Cantonese is an incomprehensible tongue, but signage is written in English too. While I do not eat pork, so common in Chinese cuisines, dimsum and noodles are familiar to me. Like Hong Kongers, I bathe and wash my hair at least once a day and do not throw tissue paper into the toilet. Hot, humid weather and strong typhoons are part of our lifeworld in my country that’s one of the most vulnerable to climate change. I’d already made a few local friends before coming to live here, since I studied for a short while at this university before. What I am not quite adjusting to, but simply accepting: the searing heat, the briskness and efficiency and orderliness of Hong Kong people, their careful attention to and observance of rules that actually make sense (there’s effective governmentality for you). In Hong Kong, I wouldn’t think of jaywalking, or eating in the bus or the train. I celebrate the convenience afforded by the Octopus card, though I rue the difficulty of finding scented rubbing alcohol (70% isopropyl, with tea tree extract and moisturizer), sweet crunchy peanut butter, a French press.
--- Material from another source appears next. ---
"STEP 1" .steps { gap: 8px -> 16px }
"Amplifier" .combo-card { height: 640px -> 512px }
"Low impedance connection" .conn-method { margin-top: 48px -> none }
My parents decided to fly with me to HK and stay here for a few days. They wanted to see my university, do some sightseeing around Central, a little shopping in Mong Kok. We spent a day in Tuen Mun, an evening in Tsim Sha Tsui, an afternoon in Ocean Park. I wanted to take them to Victoria Peak, but then Typhoon Hato struck. We spent more time watching TV and ordering room service in the hotel than going around. And that was fine, they said, because what they wanted more than to go around was to spend time with me. As they left, my father handed me a couple of hundred-dollar bills. Make sure you go home in December, he said. He knows too well my penchant for leaving, for being away. But as I grow older, I wonder if I weren’t catching a quaint yearning for home—not just a headquarters, or a base camp, but a fixed, certain state or place, a compass of meaning, a stable point of return—to a house perhaps, or to a person or persons. I am getting older, my parents are aging too fast, I will likely die alone.
Don’t think of moving to Hong Kong as departure, a friend said to me. Think of it as transferring to another city, like Makati, from QC. After all, Hong Kong is just a little over two hours away from Manila. Baguio is even farther in terms of travel time.
But I like to think of it as departure, actually, to have a greater sense of narrative leap, of plot or character development, between departure and return. I have been getting so very bored.
What I watched, stuck in a room during the height of Hato, when T10 was hoisted in Hong Kong for the first time since 2012: Wong Kar-Wai’s Chungking Express (1994) and In the Mood for Love (2000). They’re the kind of films that are so well-composed and visually stunning (cinematography by Christopher Doyle), I wanted to screenshot every frame. I didn’t manage that, but here are a few stills:
I’d write a meditation on love, betrayal, missed chances, and time, but I’ve been avoiding thinking about such poignant fancies (as I am, as you know, wont to do). Maybe the briskness of this place is ideal for me; even when watching In the Mood for Love, I do not feel like indulging in melancholy.